Le Camere di commercio – si legge ancora nell’articolo – accusano il governo di “asphyxier” (asfissia) e per questo i rappresentanti delle Camere “si sono riuniti a Parigi per un’assemblea generale straordinaria” a cui ha partecipato anche il ministro dell’Economia, Emmanuel Macron, che ha ricevuto “un accueil plutôt frisquet, pour ne pas dire glacial” (‘un’accoglienza fredda, per non dire glaciale’).

L’obiettivo è quello, da una parte, di un risparmio per le casse dello Stato di circa 500milioni di euro e, dall’altra, di far risparmiare le imprese tagliando i diritti camerali. “Questa nuova sforbiciata – si legge in un altro articolo pubblicato da Le Monde – si aggiunge a quella già avvenuta nel 2014, di 170 milioni di euro prelevati dalle casse delle Camere”. Inoltre, con la riduzione della “tassa che le agenzie consolari impongono alle imprese” il sistema camerale vedrà passare le proprie entrate “da 1,2 miliardi di euro l’anno a poco meno di 800 milioni”.

Come funziona il sistema camerale francese

La struttura delle Camere di commercio francesi si sviluppa in modo verticistico. Le competenze, infatti, sono distribuite su diversi livelli territoriali: in particolare, a livello nazionale la Camera di commercio francese (CCI France) garantisce la prestazione di servizi su tutto il territorio nazionale, la realizzazione di progetti comuni ed il coordinamento delle attività a livello internazionale.

Le Camere regionali (CCIR) hanno il compito di sostenere finanziariamente le Camere locali (CCIT), che forniscono servizi alle imprese e coordinano lo sviluppo del territorio di competenza. Sempre le Camere regionali si occupano di elaborare la strategia regionale della rete e di definire le strategie delle Camere locali, le quali, pur continuando ad assicurare il collegamento diretto con le imprese, hanno perso negli anni competenze, autonomia finanziaria e indipendenza strategica.

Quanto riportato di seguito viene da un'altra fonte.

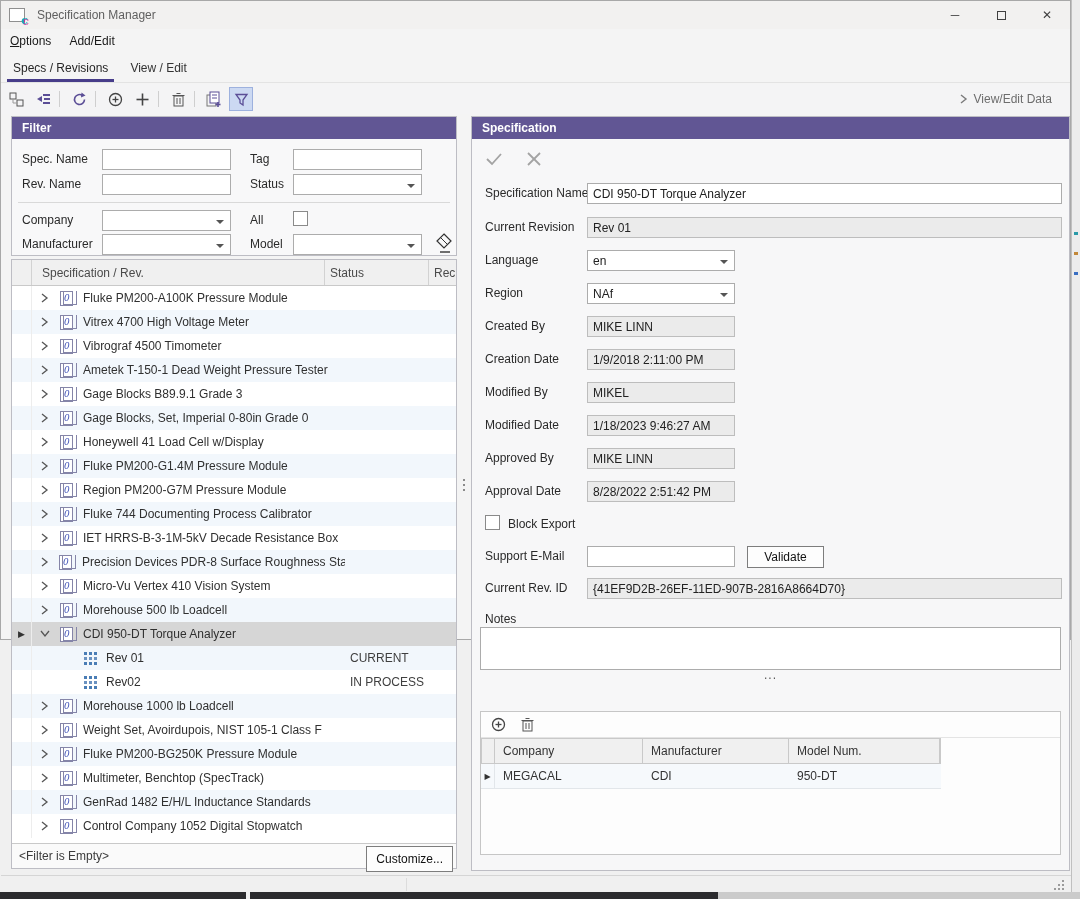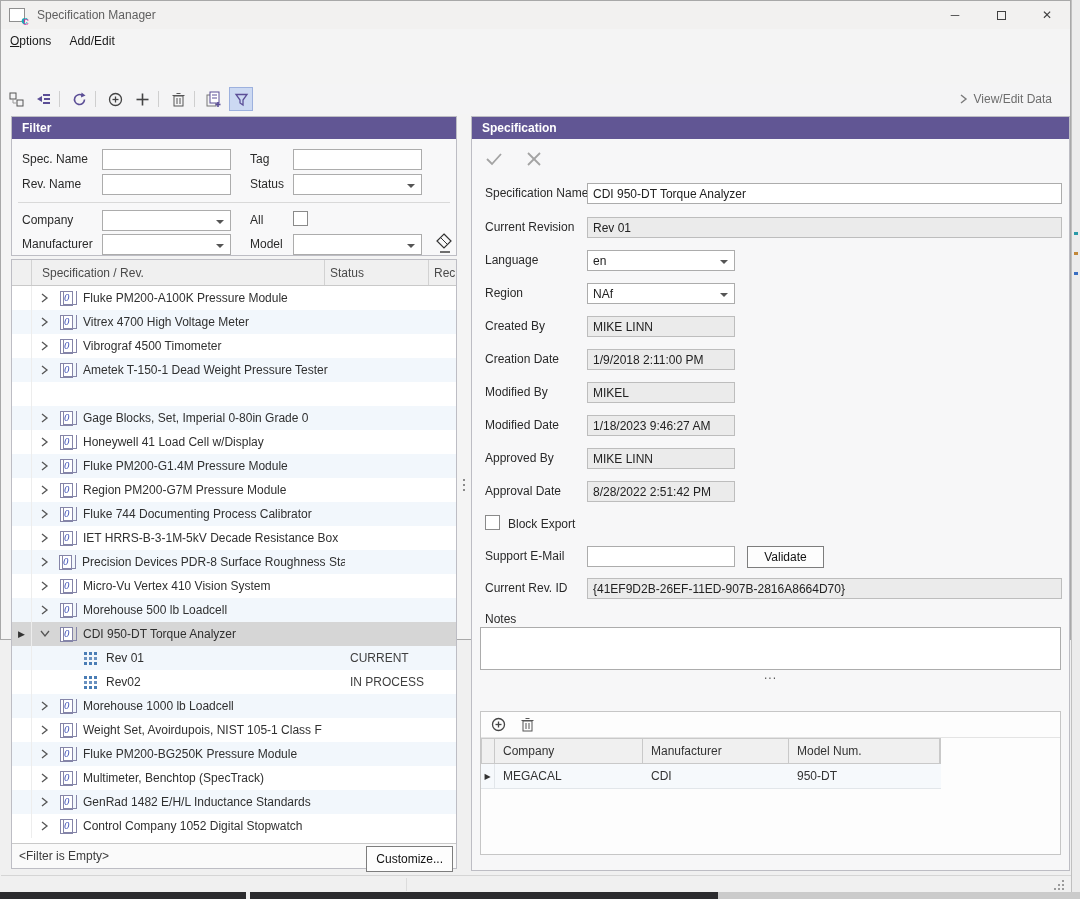--- a/index.html
+++ b/index.html
@@ -138,20 +138,24 @@
           </div>
         <div class="wbtn">✕</div>
       </div>
     </div>
 
     <div class="menubar">
       <span class="menu-item mi-options">Options</span>
       <span class="menu-item">Add/Edit</span>
     </div>
 
+    <div class="tabstrip">
+      <div class="mtab active">Specs / Revisions</div>
+      <div class="mtab">View / Edit</div>
+    </div>
 
     <div class="toolbar">
       <div class="tbtn">
         <svg width="17" height="17">
             <rect x="2" y="2" width="6" height="6" fill="none" stroke="#555"></rect>
             <rect x="9" y="9" width="6" height="6" fill="none" stroke="#555"></rect>
             <polyline points="5,8 5,12 9,12" fill="none" stroke="#9a9a9a"></polyline>
           </svg>
       </div>
       <div class="tbtn">
@@ -314,20 +318,29 @@
                   <polyline points="1,1 6,5 1,9" fill="none" stroke="#555" stroke-width="1.3"></polyline>
                 </svg>
               </span>
       <span class="doc-ico"></span>
       <span class="t-label">Ametek T-150-1 Dead Weight Pressure Tester</span>
     </div>
     <div class="t-status"></div>
   </div>
           <div class="trow">
     <div class="t-ind"></div>
+    <div class="t-name">
+      <span class="chev">
+                <svg width="8" height="10">
+                  <polyline points="1,1 6,5 1,9" fill="none" stroke="#555" stroke-width="1.3"></polyline>
+                </svg>
+              </span>
+      <span class="doc-ico"></span>
+      <span class="t-label">Gage Blocks B89.9.1 Grade 3</span>
+    </div>
     <div class="t-status"></div>
   </div>
           <div class="trow">
     <div class="t-ind"></div>
     <div class="t-name">
       <span class="chev">
                 <svg width="8" height="10">
                   <polyline points="1,1 6,5 1,9" fill="none" stroke="#555" stroke-width="1.3"></polyline>
                 </svg>
               </span>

Ogni Camera di commercio svolge funzioni d’interesse generale conferite da leggi e regolamenti; di sostegno, accompagnamento, collegamento e consulenza alle imprese; di supporto e consulenza per lo sviluppo internazionale delle imprese e dell’esportazione dei loro prodotti; in materia di formazione professionale iniziale o continua; di creazione e gestione di infrastrutture, soprattutto portuali ed aeroportuali; di natura commerciale; consultive nei confronti delle istituzioni pubbliche su questioni relative all’industria, al commercio, ai servizi, allo sviluppo economico, alla formazione professionale e all’assetto del territorio.